Because any discovery process inherently exploits the data, producing spurious findings, statisticians did not view data mining in a positive light. Simply looking for something increases the odds that it will be found; therefore looking for structure typically results in finding structure. All data have spurious structures, which are formed by the “forces” that makes things come together, such as chance. The bigger the data, the greater are the odds that spurious structures abound. Thus, an expectation of data mining is that it produces structures, both real and spurious, without distinction between them. Today, statisticians accept data mining only if it embodies the EDA paradigm. They define data mining as any process that finds unexpected structures in data and uses the EDA framework to insure that the process explores the data, not exploits it.
Note the word “unexpected,” which suggests that the process is exploratory, rather than a confirmation that an expected structure has been found. By finding what one expects to find, there is no longer uncertainty as to the existence of the structure. Statisticians are mindful of the inherent nature of data mining and try to make adjustments to minimize the number of spurious structures identified. In classical statistical analysis, statisticians have explicitly modified most analyses that search for interesting structure, such as adjusting the overall alpha level/type I error rate, or inflating the degrees of freedom.

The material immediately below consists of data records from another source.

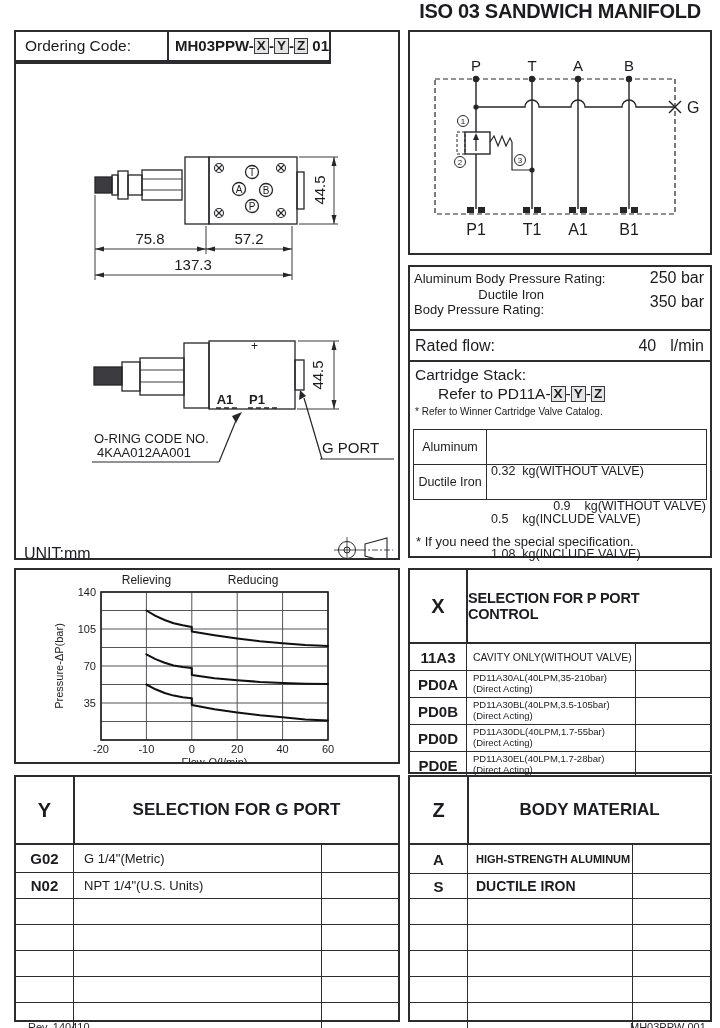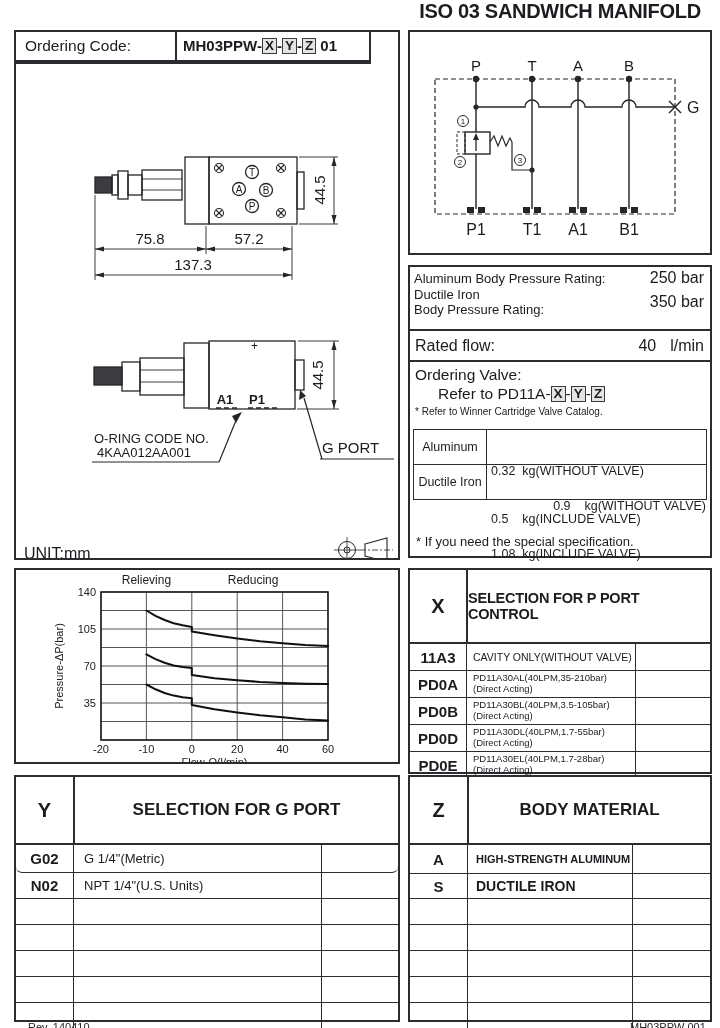"Ordering Code:" #ordering { width: 357px -> 317px }
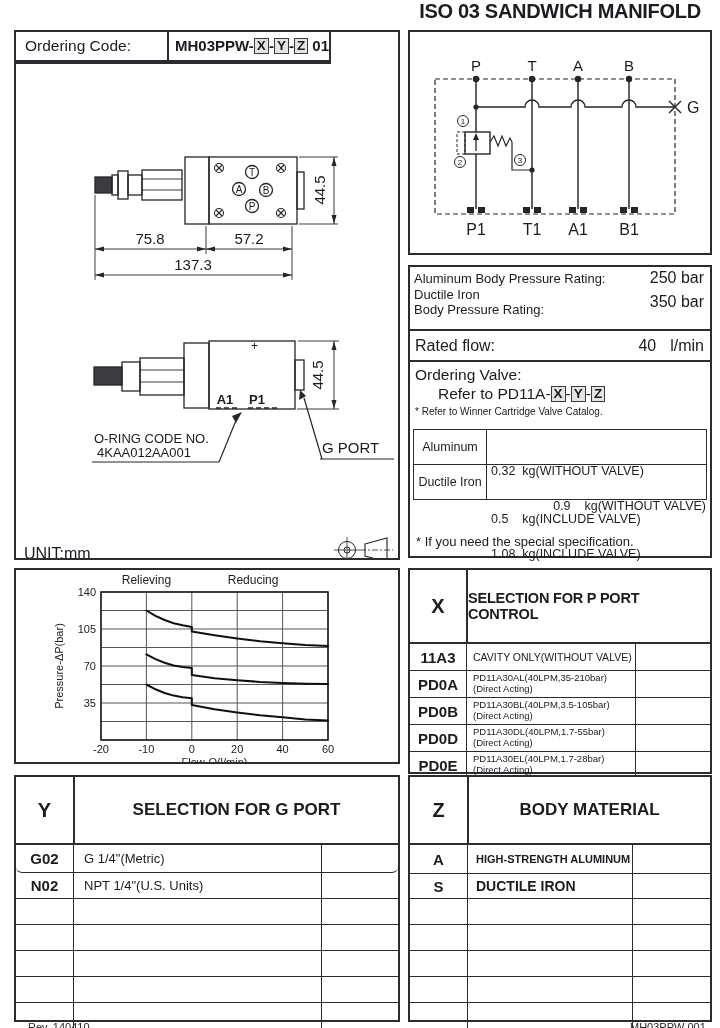"Aluminum Body Pressure Rating:" #tech .rrow { text-align: none -> right }
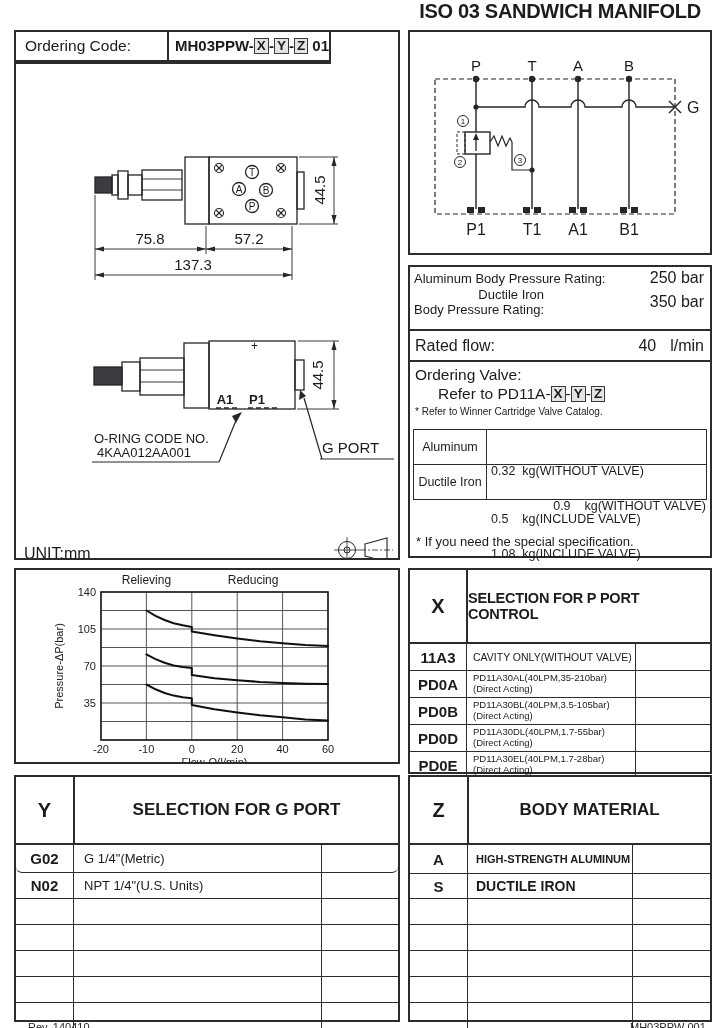"Ordering Valve:" div.c1 { text: Ordering Valve -> Cartridge Stack }
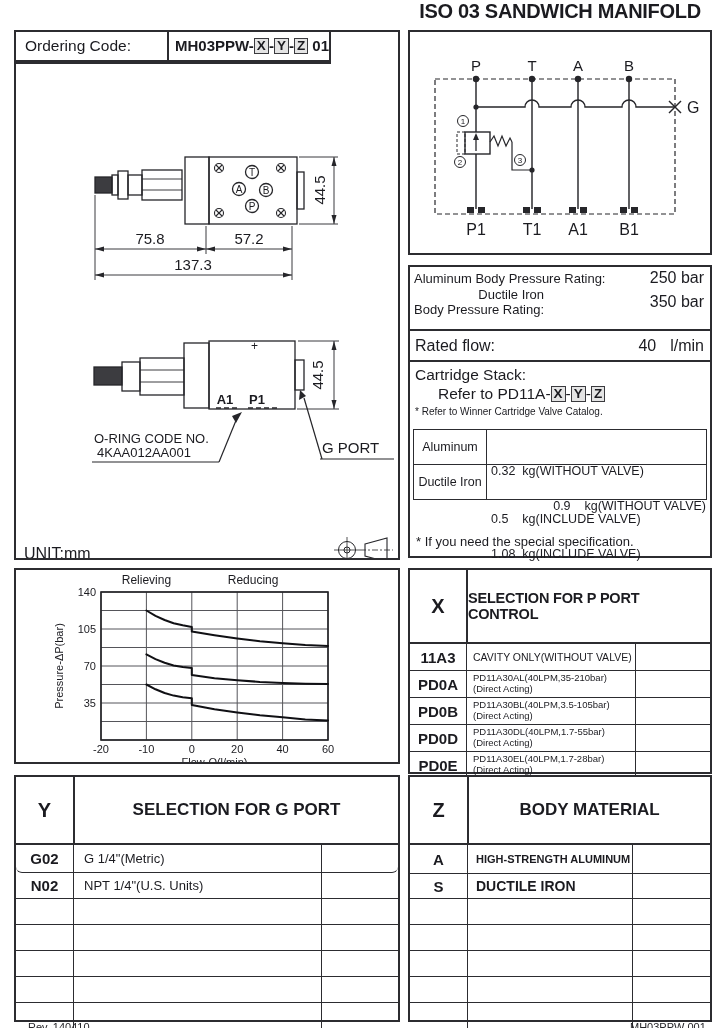"G02" #ytab .rA { border-radius: 6px -> none }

In data mining, the statistician has no explicit analytical adjustments available, only the implicit adjustments affected by using the EDA paradigm itself. The following steps outline the data mining/EDA paradigm. As expected from EDA, the steps are defined by soft rules. Suppose the objective is to find structure to help make good predictions of response to a future mail campaign. The following represent the steps that need to be taken:
- Obtain the database that has similar mailings to the future mail campaign.
- Draw of sample from the database. Size can be several folds of 10,000, up to 100,000.
- Perform many exploratory passes of the sample. That is, do all desired calculations to determine the interesting or noticeable structure.
- Stop the calculations that are used for finding the noticeable structure.
- Count the number of noticeable structures that emerge. The structures are not final results and should not be declared significant findings.
- Seek out indicators, visual and numerical, and the indirect messages.
- React or respond to all indicators and indirect messages.
- Ask questions. Does each structure make sense by itself? Do any of the structures form natural groups? Do the groups make sense; is there consistency among the structures within a group?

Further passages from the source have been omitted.